So, a brand has approached you? That’s great! If they genuinely like your work and you feel that what they are offering is in-line with your blog and what your readers would like to see – then go for it! However when we move into brands offering to pay big bucks for you to promote their products, it starts to get a bit tricky…
There’s been some interesting news this week involving vloggers and the rules and regulations around being paid by brands to promote their products in video format. Some new guidelines have been introduced to keep things fair, and to help set a standard when promoting products through bloggers.
The Advertising Standards Authority was notified that several UK vloggers had been paid to promote Oreos in their recent posts, and had not marked these clearly as advertisements. It’s now been ruled by the ASA that these videos can’t be on YouTube unless they are marked clearly as ads.
Be clear and upfront
So, to break down the new guidelines, it’s absolutely fine to accept payment from brands for promoting a product. However, if you have accepted payment you need to clearly state that what your viewer is about to see is a promotion or an ad for the product by either stating this upfront in the title of the video, or using a symbol in the thumbnail of the video. This is because when a company pays money for a produced piece of promotion, this becomes advertising, and the rules state that we must tell people when they are being shown an advertisement.

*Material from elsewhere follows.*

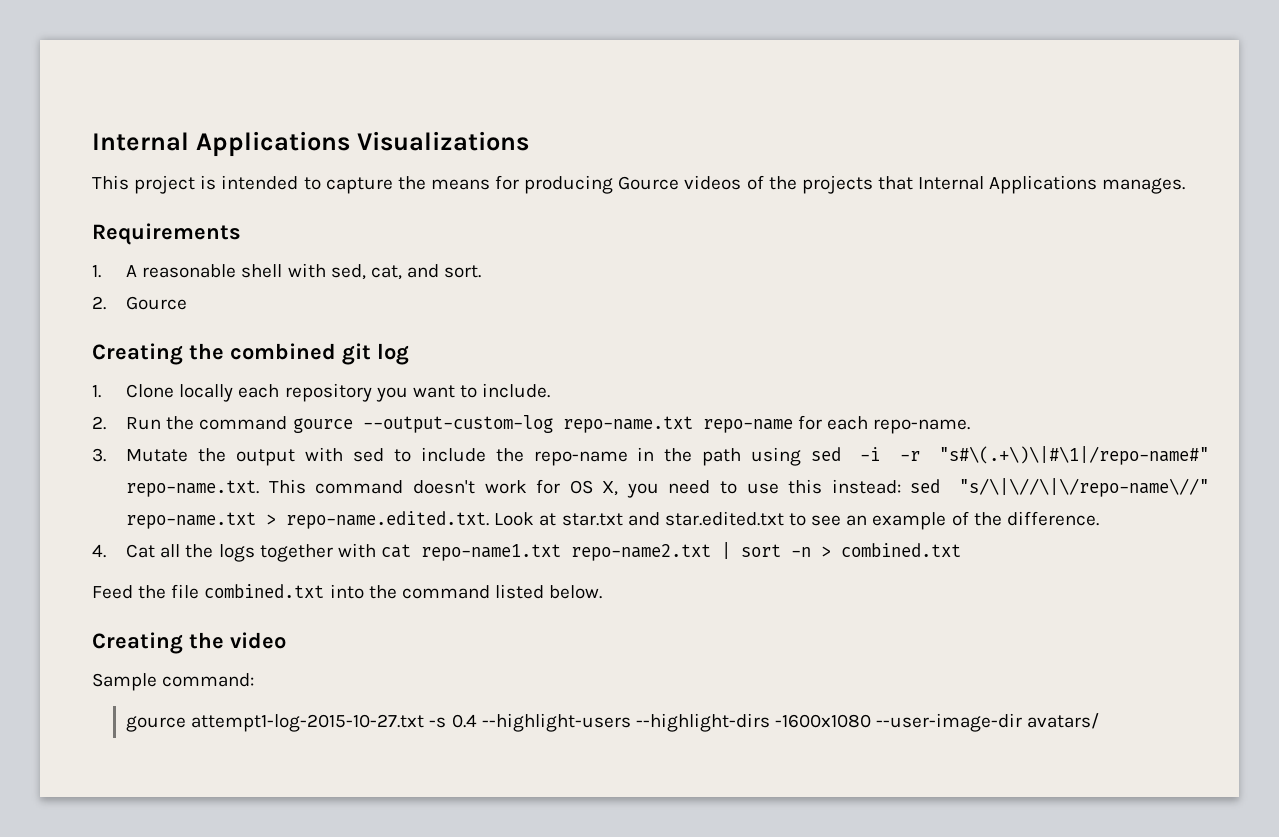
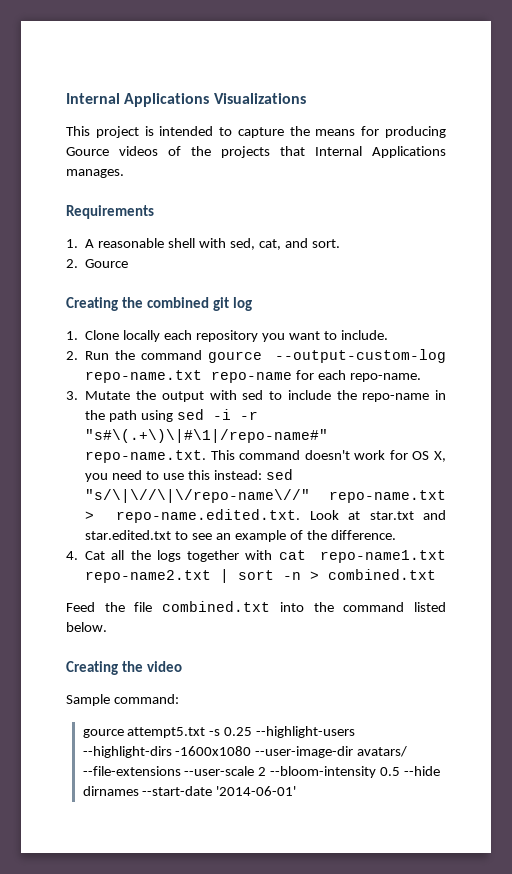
[191,714,477,732] attempt1-log-2015-10-27.txt -s 0.4 -> [127,727,253,738] attempt5.txt -s 0.25
(1100, 721) none -> [82,766,441,778] [82,786,297,796] --file-extensions --user-scale 2 --bloom-intensity 0.5 --hide dirnames --start-date '2014-06-01'

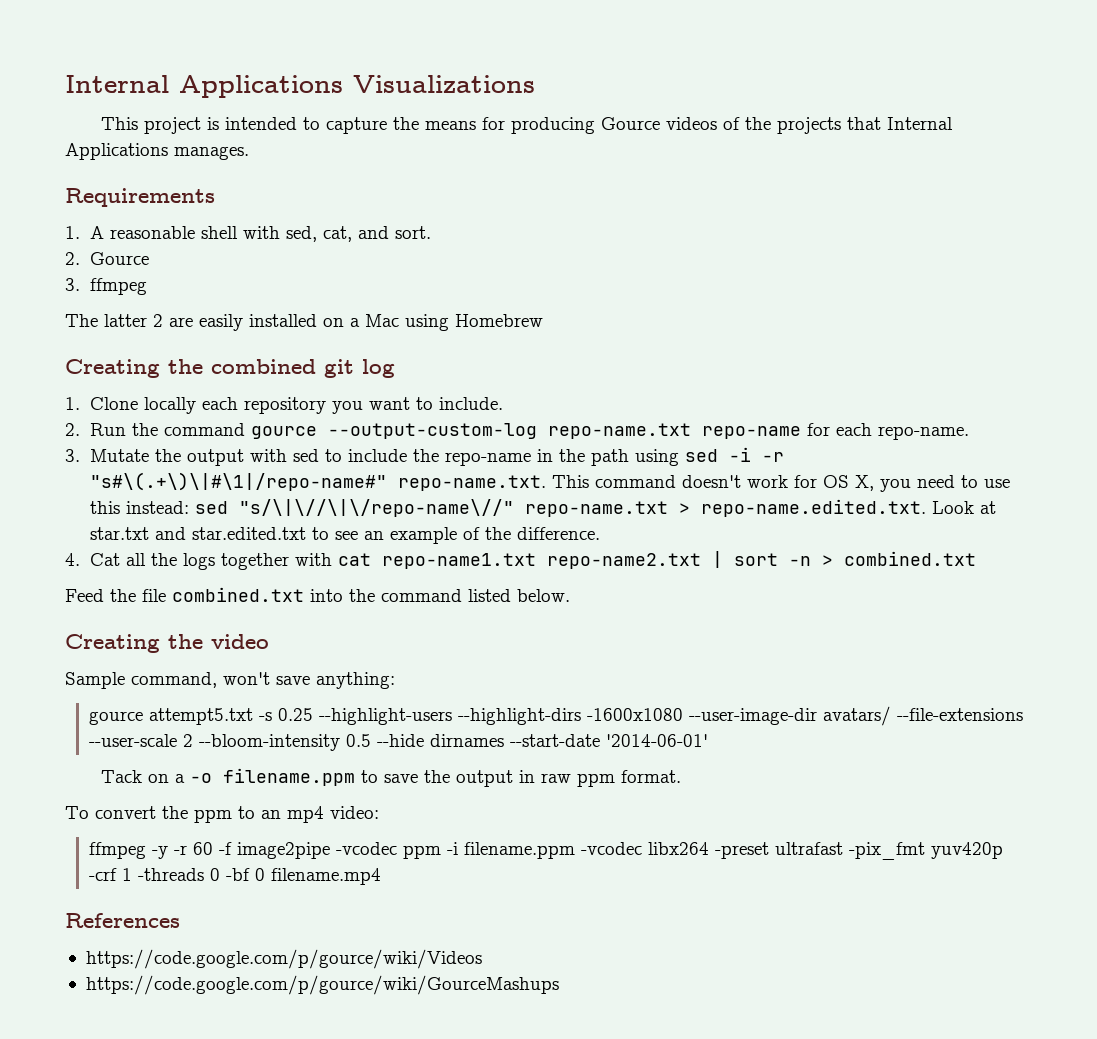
(129, 263) none -> [65,278,147,295] [65,314,543,331] // 3. ffmpeg // The latter 2 are easily installed on a Mac using Homebrew
[113,694,179,704] command: -> [131,672,395,689] command, won't save anything:
(297, 791) none -> [101,768,682,787] [65,806,379,823] [89,842,1004,860] [89,868,382,885] [65,913,180,928] [85,949,482,969] [85,975,559,995] // Tack on a -o filename.ppm to save the output in raw ppm format. // To convert the ppm to an mp4 video: // ffmpeg -y -r 60 -f image2pipe -vcodec ppm -i filename.ppm -vcodec libx264 -preset ultrafast -pix_fmt yuv420p -crf 1 -threads 0 -bf 0 filename.mp4 // References // https://code.google.com/p/gource/wiki/Videos // https://code.google.com/p/gource/wiki/GourceMashups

This has been a bit of a grey area for some time, so don’t think of this as the Advertising Standards Authority trying to crack down on vloggers or to stop you working with brands. Instead it’s quite positive that there’s now an established set of rules that you need to abide by when putting up a video for which you’ve been paid for.
Working with brands
So if you are approached by a brand to work with your blog, don’t be put off by regulations, just remember that being clear is the best thing you can do if you’re going to accept a form of payment from the company. If you’re a food blogger and a restaurant has offered to pay for your meal, think about putting a small disclaimer at the bottom of your post to notify your readers that the post and the meal was paid for by the restaurant. If you’re a vlogger and you’ve been paid to promote a product in a video then make sure it is clear in your post that this is the case. Reviewing products or services out of your own pocket is just that, it is not paid for by the organisation who is benefitting from the review, therefore you don’t need to make it clear that your post is an advertisement.